Já pensou como seria se as principais criações da Nintendo levassem seus poderes para as suas situações do dia-a-dia? Kirby adquirindo poderes com qualquer coisa que ingerisse — incluindo tônico capilar —, Captain Jebeddiah Falcon gritando “Falcon” antes de qualquer ação que fizesse e Bowser tentando dar um jeito em sua privada sem contactar os únicos encanadores do Reino do Cogumelo… Essas são algumas das várias e inusitadas situações que você encontra em Brawl in the Family: Volume I.
De um simples começo a um estrondoso fenômeno cheio de personalidade
Um das histórias em quadrinho online (ou webcomic, para simplificar) mais famosa dos últimos tempos leva a arte de Matthew Taranto e começou como nada mais nada menos que alguns rascunhos durante uma aula de história da arte. Certa noite, sem nada pra fazer, decidiu compilar as melhores ideias em seis simples histórias e postá-las no fórum do site gringo IGN. A boa repercussão fez ele continuar produzindo conteúdo constantemente e postá-las em outros sites, até que encontrou Chris, o webdesigner que ajudou a criar e hospedar um site inteiramente dedicado às histórias de Matthew envolvendo os personagens da Nintendo.As primeiras tirinhas, lá em 2008, eram de conceitos e artes bem simples |
Mostrando como se funda um projeto!
Poucos sabem o quão custoso e complexo é produzir um livro em grande escala. Além de correr atrás de editora, organizar toda a arte, tipo de papel e detalhes do gênero, ainda é necessário uma boa soma de dinheiro, então tornou-se popular lançar campanha no Kickstarter para financiar projetos de livros, e Brawl in the Family: Volume I foi um deles. O que seu criador não esperava é que ele atingisse a meta inicial de dez mil dólares em 24 horas. Até o fim da capitalização da empreitada, o autor conseguiu mais de 56 mil obamas, possibilitando assim um livro bem mais recheado e de melhor qualidade do que ele originalmente imaginou.
Aliás, personalidade é o que não faltam em seus personagens. Matthew pegou o conceito base dos heróis e vilões da Nintendo e os intensificou e construiu em cima deles, para poder gerar esse universo coeso, hilário e super interessante de suas tirinhas. Kirby, por exemplo, que nos jogos já liberou o vilão Nightmare enquanto só tentava fazer o bem, as vezes causa diversas confusões simplesmente por querer ajudar os outros ou então em decorrência de seu apetite insaciável. Dedede tem toda essa marra de vilão e nunca dá o braço a torcer, mas por baixo de toda a arrogância, adora a bolota rosada. O quê dizer então de Falcon apaixonado por Samus, e o pobre Blue Bomber, Mega Man, que se decepcionou ao descobrir que ela não era uma robô de verdade? Quando Matthew coloca personagens de universos diferentes para interagir, a risada é garantida.

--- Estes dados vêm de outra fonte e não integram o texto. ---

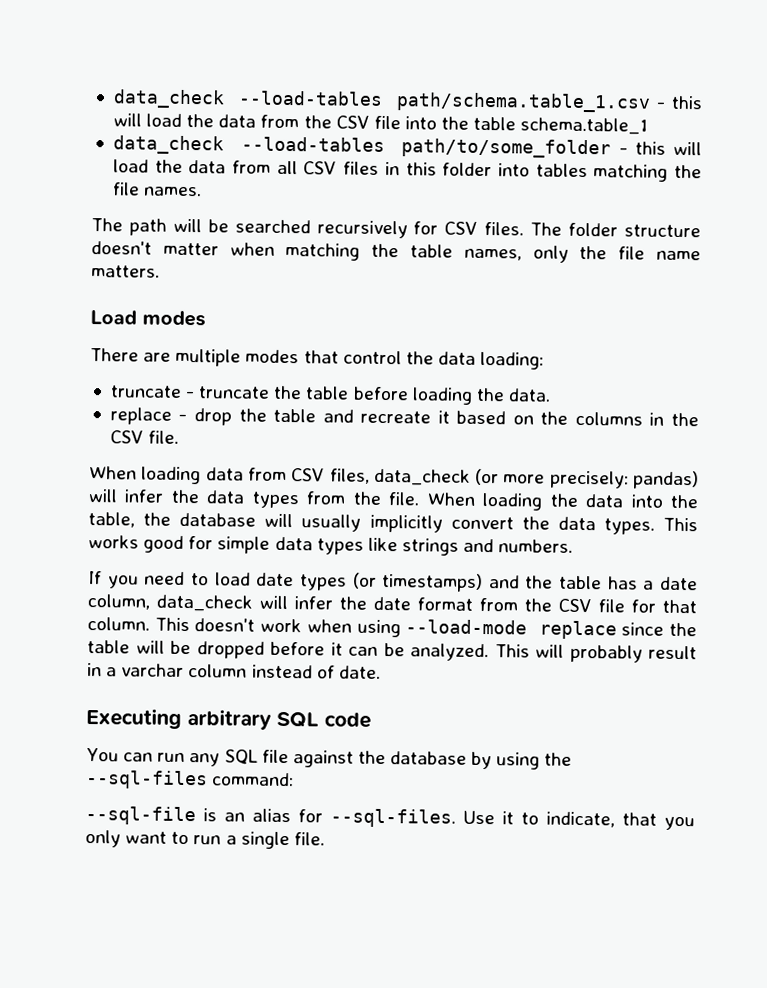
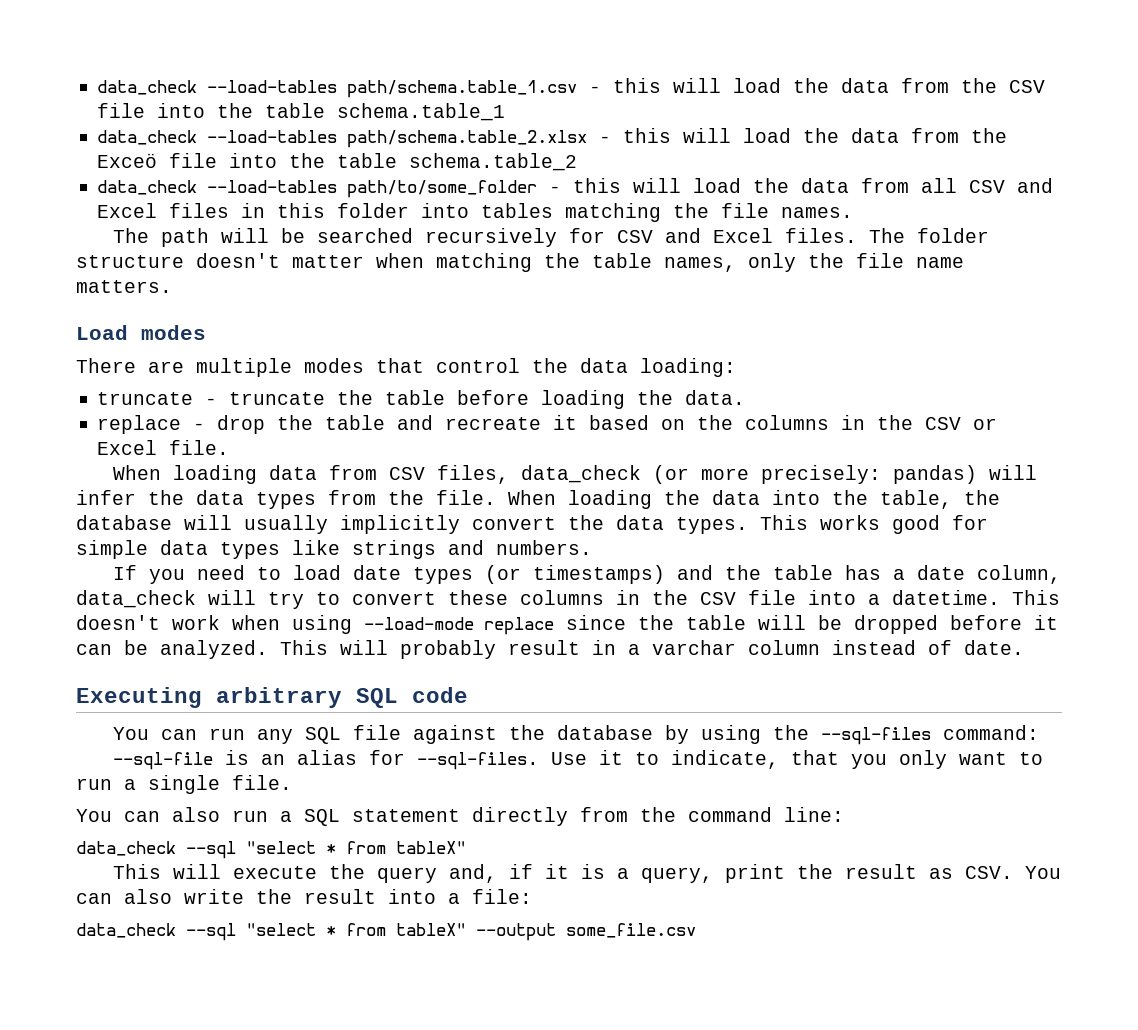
+ data_check --load-tables path/schema.table_2.xlsx - this will load the data from the Exceö file into the table schema.table_2
- data_check --load-tables path/to/some_folder - this will load the data from all CSV files in this folder into tables matching the file names.
+ data_check --load-tables path/to/some_folder - this will load the data from all CSV and Excel files in this folder into tables matching the file names.
- The path will be searched recursively for CSV files.
+ The path will be searched recursively for CSV and Excel files.
- replace - drop the table and recreate it based on the columns in the CSV file.
+ replace - drop the table and recreate it based on the columns in the CSV or Excel file.
- If you need to load date types (or timestamps) and the table has a date column, data_check will infer the date format from the CSV file for that column.
+ If you need to load date types (or timestamps) and the table has a date column, data_check will try to convert these columns in the CSV file into a datetime.
+ You can also run a SQL statement directly from the command line:
+ data_check --sql "select * from tableX"
+ This will execute the query and, if it is a query, print the result as CSV. You can also write the result into a file:
+ data_check --sql "select * from tableX" --output some_file.csv

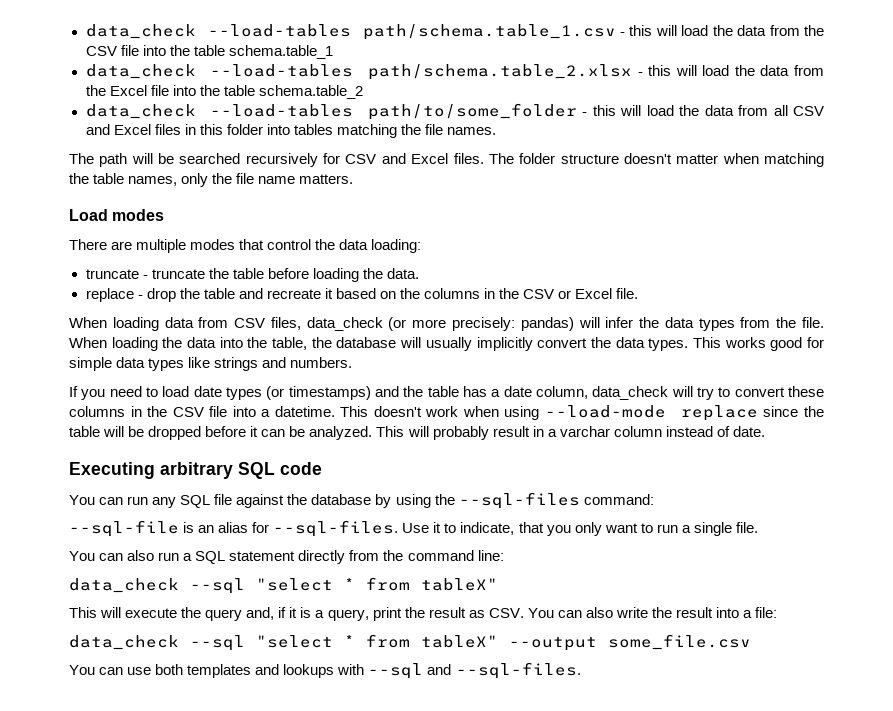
- data_check --load-tables path/schema.table_2.xlsx - this will load the data from the Exceö file into the table schema.table_2
+ data_check --load-tables path/schema.table_2.xlsx - this will load the data from the Excel file into the table schema.table_2
+ You can use both templates and lookups with --sql and --sql-files.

Um experimento que deu certo
Uma das novidades do webcomic e seu livro são as tirinhas experimentais. Desde contos baseados em histórias infantis norte americanas, como “ a centópeia muito faminta” estrelando Kirby no lugar do artrópode, até uma sobre “como jogar um Metroid”, ocasionalmente o site brinca com formatos não muito costumeiros. Dentre todos, um estilo especial e icônico de Brawl in the Family teve seu início no primeiro especial de Natal do site. Inspirado na história de Grinch, revemos o conto sobre a ótica de como seria a históra de “Como o Rei [Dedede] Roubou o Natal”.Com estilo de arte inspirado no livro original e embalado a excelente rimas, o conto, dividido em quatro partes e com um lindo final metalinguístico, teve um de seus melhores momentos na segunda parte que trouxe o que seria marca registrada de boa parte dos especiais de natal e milestones (tirinhas de numero memorável, como 250, 500 e etc): as histórias musicais. Acompanhando a usual tirinha, os leitores foram presenteados com uma música baseada no clássico da animação de Dr. Seuss. Enquanto Dedede roubava os mais diversos presentes do elenco de Smash Bros., é possível escutar a paródia de “You’re a Mean one, Mr. Grinch”, intitulada de “ You’re a Mean King, Dedede!”.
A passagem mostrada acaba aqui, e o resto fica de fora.